Models a distribution p(X) or a conditional distribution p(X | Y), where each variable can consist of multiple modalities. The target variable X, whose distribution is modeled, is specified through the `input_shapes` argument, which is a map between modalities (strings) and expected shapes. In this way, a variable that consists of multiple kinds of data (e.g. image and flat-dimensional) can be modeled as well. A separate `output_shapes` argument is used to specify the expected reconstructions - this allows for asymmetric reconstruction (for example, reconstructing low-resolution images).

This implementation supports learning conditional distributions as well (cVAE). The conditioning variable Y is specified through the `condition_shapes` argument, which is also a map between modalities (strings) and expected shapes. In this way, variables with multiple kinds of data (e.g. image and flat-dimensional) can jointly be conditioned on. By default, the decoder takes the conditioning variable Y as input. To force the decoder to reconstruct from just the latent, set `decoder_is_conditioned` to False (in this case, the prior must be conditioned).

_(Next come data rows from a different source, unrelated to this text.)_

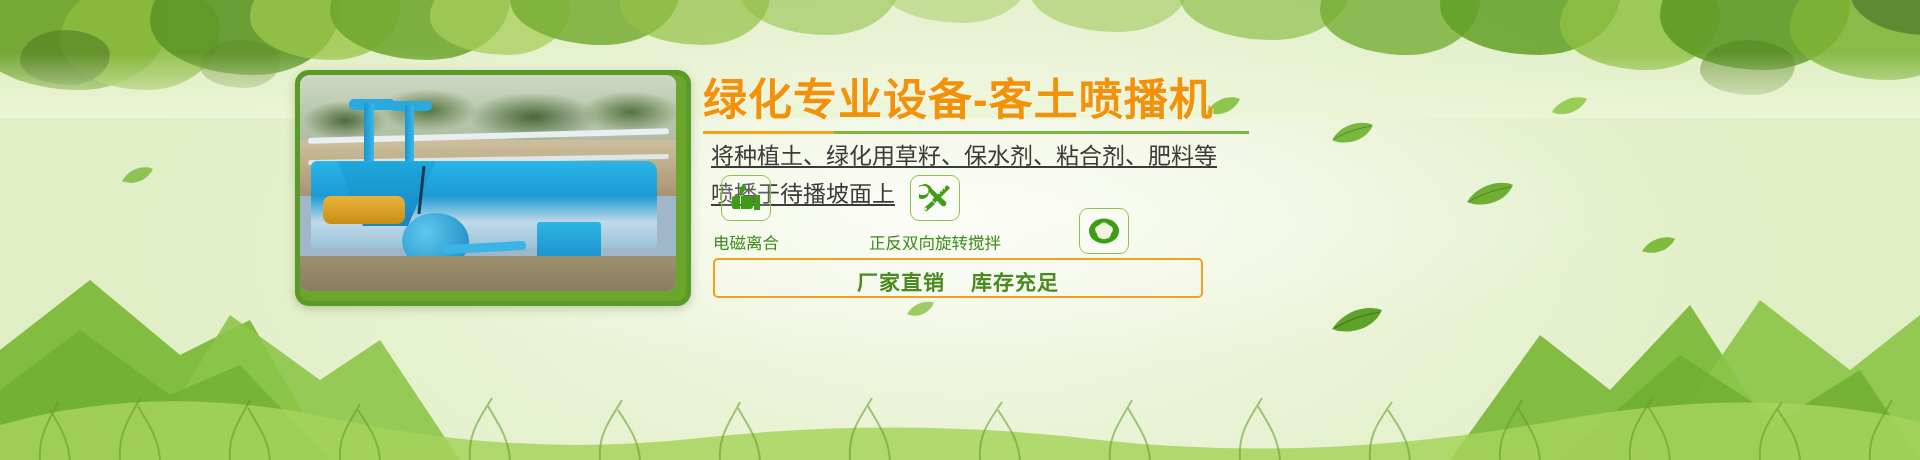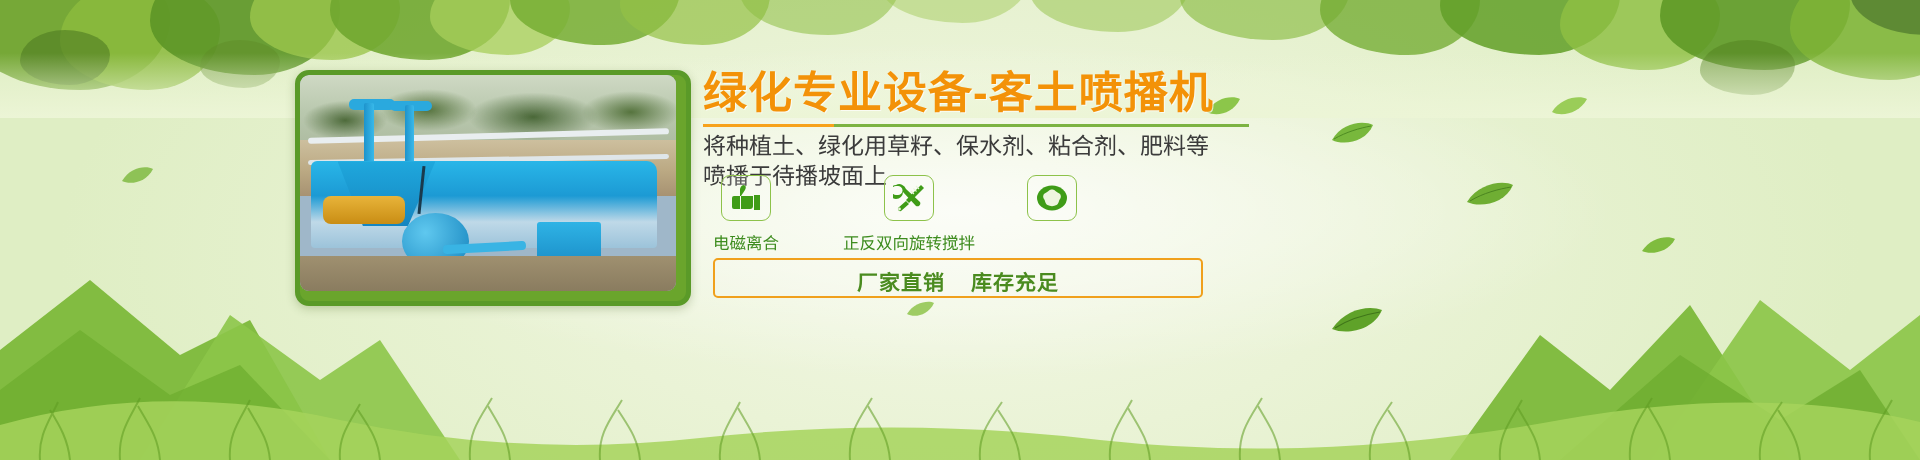--- a/index.html
+++ b/index.html
@@ -89,7 +89,7 @@
   .photo .hose{position:absolute;left:32%;top:42%;width:3px;height:22%;background:#1a3a4d;
     transform:rotate(6deg);}
   
-  .content{position:absolute;left:703px;top:70px;width:620px;}
+  .content{position:absolute;left:703px;top:77px;width:620px;}
   .headline{
     font-size:44px;font-weight:bold;color:#f39208;letter-spacing:1px;
     line-height:1.05;margin:0;white-space:nowrap;

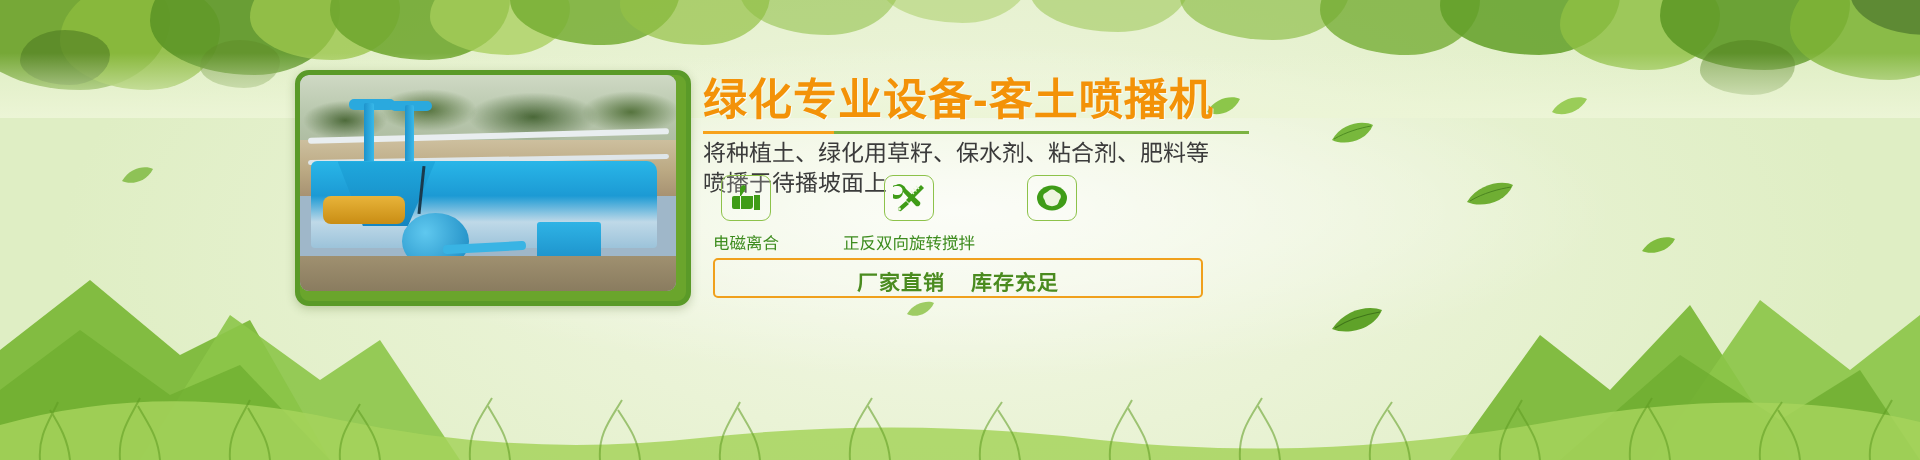--- a/index.html
+++ b/index.html
@@ -100,7 +100,7 @@
     background:linear-gradient(to right,#f7a21b 0%,#f7a21b 24%,#7cb342 24%,#7cb342 100%);
   }
   .subline{
-    font-size:23px;color:#3b3b3b;line-height:1.28;margin:0;white-space:nowrap;
+    font-size:23px;color:#3b3b3b;line-height:1.28;margin:8px;white-space:nowrap;text-decoration:underline;
   }
   
   .features{position:absolute;left:703px;top:175px;width:620px;}

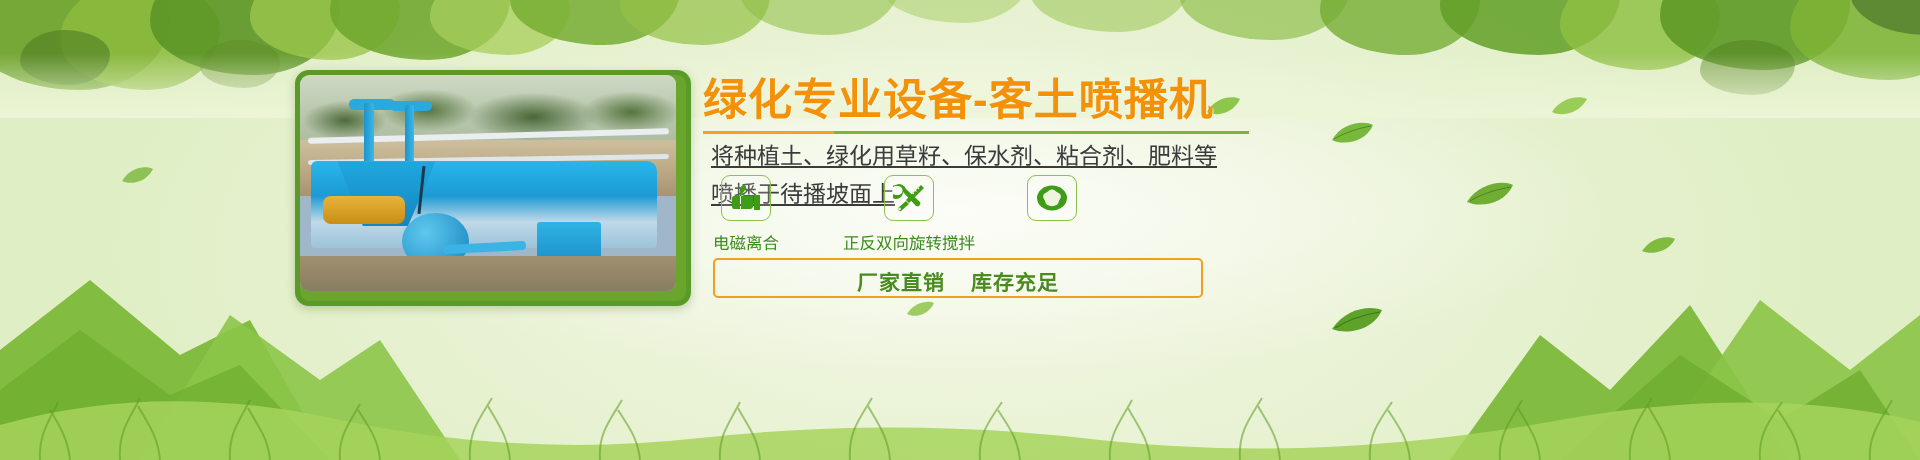--- a/index.html
+++ b/index.html
@@ -104,7 +104,7 @@
   }
   
   .features{position:absolute;left:703px;top:175px;width:620px;}
-  .feature-icons{display:flex;align-items:flex-start;}
+  .feature-icons{display:flex;align-items:flex-end;gap:26px;}
   .feat{display:flex;flex-direction:column;align-items:center;}
   .feat-box{
     width:48px;height:44px;border:1.5px solid #8dc24a;border-radius:9px;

The implementation also supports learning expressive priors instead of using the usual N(0, 1) prior. There are three kinds of priors supported - Gaussian, Gaussian Mixture Model (GMM), and Categorical. For each prior, the parameters can be learned as independent parameters, or be learned as functions of the conditioning variable Y (by setting `prior_is_conditioned`).

### GaussianPrior
- A class that holds functionality for learning both unimodal Gaussian priors and multimodal Gaussian Mixture Model priors for use in VAEs. Supports learnable priors, learnable / fixed mixture weights for GMM, and observation-conditioned priors, 
### CategoricalPrior
- A class that holds functionality for learning categorical priors for use in VAEs.